ADR 0047 - Service Maintenance and Upgrades (Framework 2.0)
Author |
Gabriel Saratura |
|---|---|
Owner |
Schedar |
Reviewers |
Schedar |
Date Created |
|
Date Updated |
|
Status |
draft |
Tags |
framework,framework2,maintenance,upgrades,crossplane,workflows,cronoperations |
|
Summary
The decision selects Kubernetes native CronJobs to orchestrate maintenance and upgrades with possible use of ArgoCD Workflows or Crossplane Operations in the future in case of growing complexity. |
Problem
Need automated maintenance workflows for:
-
Service instance upgrades
-
Backup and restore orchestration
-
Version checks and notifications
-
Maintenance window enforcement
-
Maintenance suspension
Current State
-
CronJob-based maintenance
-
VersionHandler tracks claim/composite/instance relationships
-
Manual chart version bumps in class/defaults.yml
-
Composition revisions for versioning
-
Revision policy: manual vs automatic
-
Maintenance CronJob switches revision during maintenance window
-
Configurable delayed production rollout
-
Hotfix job for urgent updates
-
Custom rollback scripts
Solutions
Option A: CronJob Pattern
Description:
Kubernetes CronJobs execute scheduled maintenance tasks at specified intervals. Jobs run containers that perform version checks, apply composition revision updates, and trigger service upgrades during maintenance windows.
Advantages:
-
Proven Pattern: Used in component-appcat, works in production
-
Simple: Standard Kubernetes CronJob, easy to understand
-
No Additional Dependencies: Just a CronJob controller (built into K8s)
-
Easy Debugging: Job logs visible in
kubectl logs
Disadvantages:
-
Limited Observability: Job logs disappear after completion (need log aggregation)
-
No Complex Workflows: Difficult to express multi-step workflows (backup → upgrade → release → verify)
-
Sequential Only: Can’t easily parallelize tasks
Option B: Argo Workflows
Description:
Argo Workflows is a Kubernetes-native workflow engine that orchestrates multi-step operations as directed acyclic graphs (DAGs).

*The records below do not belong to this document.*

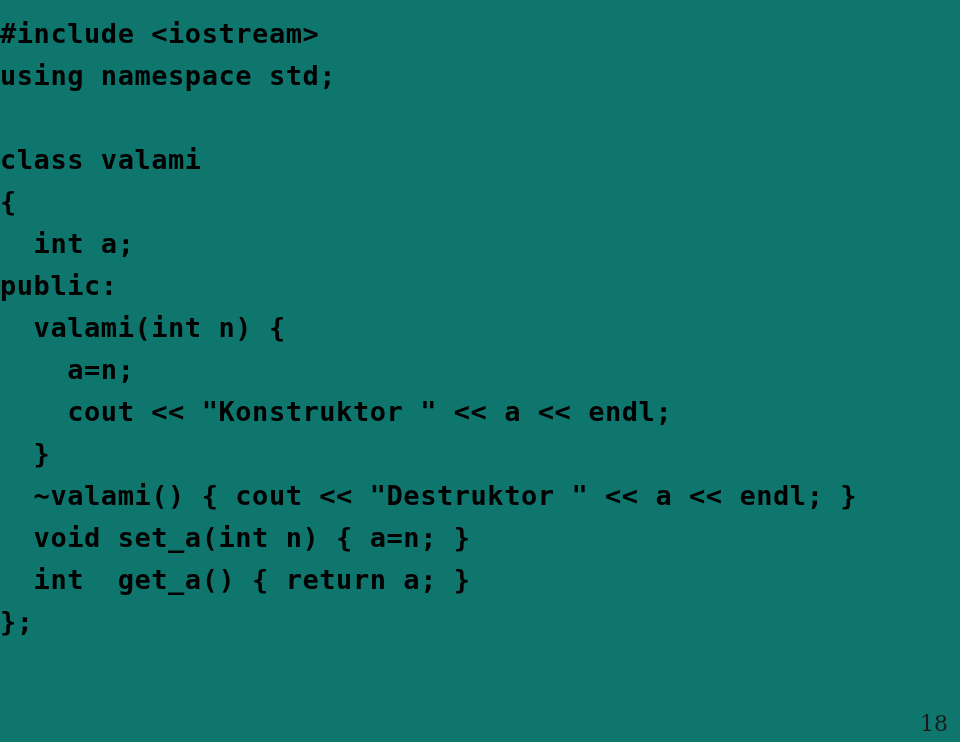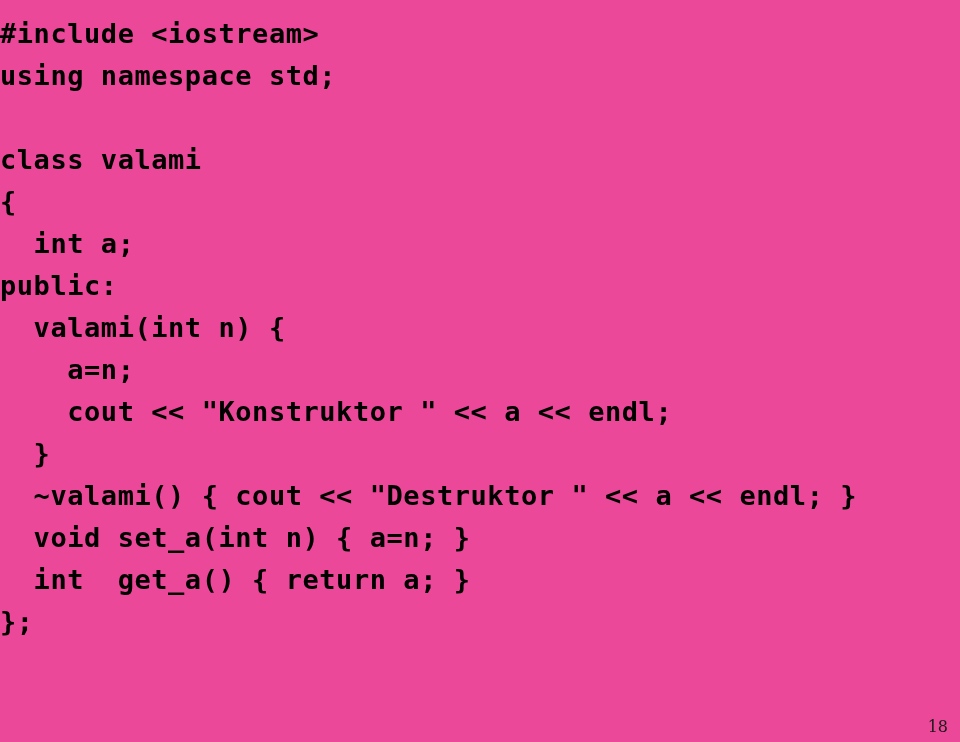--- a/index.html
+++ b/index.html
@@ -25,7 +25,7 @@
     top: 0;
     width: 960px;
     height: 742px;
-    background: #ec4899;
+    background: #0f766e;
   }
 
   

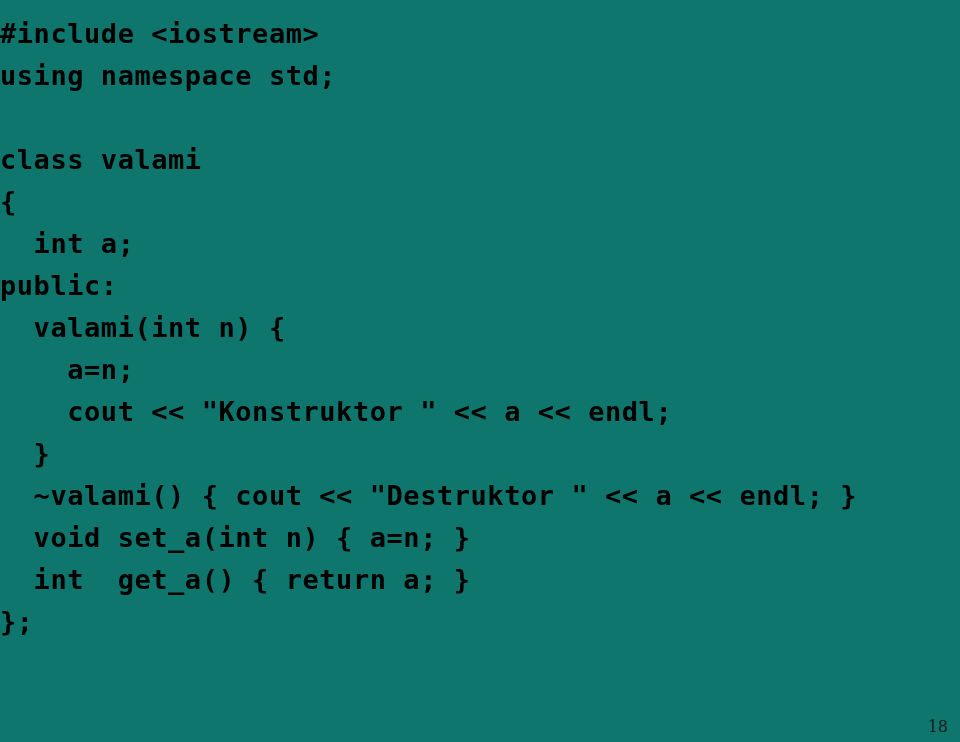--- a/index.html
+++ b/index.html
@@ -60,7 +60,7 @@
     right: 12px;
     bottom: 7px;
     font-family: "DejaVu Serif", "Liberation Serif", serif;
-    font-size: 16px;
+    font-size: 22px;
     font-weight: normal;
     color: #1a1a1a;
     line-height: 1;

Workflows define sequential or parallel steps with dependencies, conditional execution, and retry logic. Each workflow runs as pods executing container-based tasks.
Example Workflow:
apiVersion: argoproj.io/v1alpha1
kind: Workflow
metadata:
name: redis-upgrade-workflow
spec:
entrypoint: upgrade-with-backup
templates:
- name: upgrade-with-backup
steps:
# Step 1: Backup
- name: create-backup
template: k8up-backup
# Step 2: Perform upgrade
- name: upgrade-instance
template: update-revision
# Step 3: Perform release
- name: release-instance
template: rollout-revision
# Step 4: Post-upgrade validation
- name: run-smoke-tests
template: smoke-tests
Advantages:
-
Complex Workflows: Multi-step workflows with dependencies (backup before upgrade)
-
Excellent Observability: Workflow UI shows step progress, logs, errors
-
Retry Logic: Built-in retry with exponential backoff
-
Conditional Steps: Skip steps based on conditions (for example, skip backup if recent backup exists)
-
DAG Support: Parallel execution of independent tasks
-
Audit Trail: Workflow history persisted, easy to review what happened
-
Comp Function Integration: Workflows can be part of each instance
-
Generic WorkflowTemplates: WorkflowTemplates can defined cluster wide in KCL and easily referenced in Workflows
-
Convenient UI: ServiceOperators can handle maintenance directly in the ArgoCD UI
Disadvantages:
-
Additional Dependency: Requires Argo Workflows installation and management
-
Learning Curve: Schedar team members need to learn workflow DSL (YAML-based)
-
Operational Overhead: Another operator to monitor, upgrade, secure
-
Complexity: Might be overkill for simple version checks
Option C: Crossplane WatchOperation / CronOperation Functions
Description:
Crossplane operation functions (CronOperation, WatchOperation) extend composition pipelines with scheduled or event-driven execution. Operations trigger composition function steps at specified intervals or in response to resource changes, executing maintenance logic within the Crossplane reconciliation loop.
Example:
apiVersion: apiextensions.crossplane.io/v1
kind: Composition
metadata:
name: vshnredis.vshn.appcat.vshn.io
spec:
mode: Pipeline
pipeline:
# Normal rendering
- step: redis
functionRef:
name: function-appcat
# Maintenance operation (runs periodically)
- step: maintenance-check
functionRef:
name: function-appcat-maintenance
operationRef:
name: maintenance-cron
Advantages:
-
No Additional Dependencies: Built into Crossplane
-
Tightly Integrated: Direct access to composed resources and claim state
-
Declarative: Same function model as composition
Disadvantages:
-
Experimental: CronOperation/WatchOperation still alpha in Crossplane
-
Complex Logic in Go: Maintenance logic embedded in composition function code
-
No Multi-Step Workflows: Can’t express backup → upgrade → verify easily
Decision
Use CronJob pattern (Option A). Phase 2: Reevaluate Crossplane Operations (Option C) vs Argo Workflows (Option B) for complex orchestration such as release and rollback.
Rationale
-
Proven Pattern: CronJob-based maintenance works in component-appcat production.
-
Simplicity: No additional dependencies, standard Kubernetes pattern.
-
Composition Revisions: Leverage ADR0030 pattern (revision selector + automatic policy) for upgrades during maintenance windows.
-
Good Enough: Version checks and revision updates don’t require complex multi-step workflows yet.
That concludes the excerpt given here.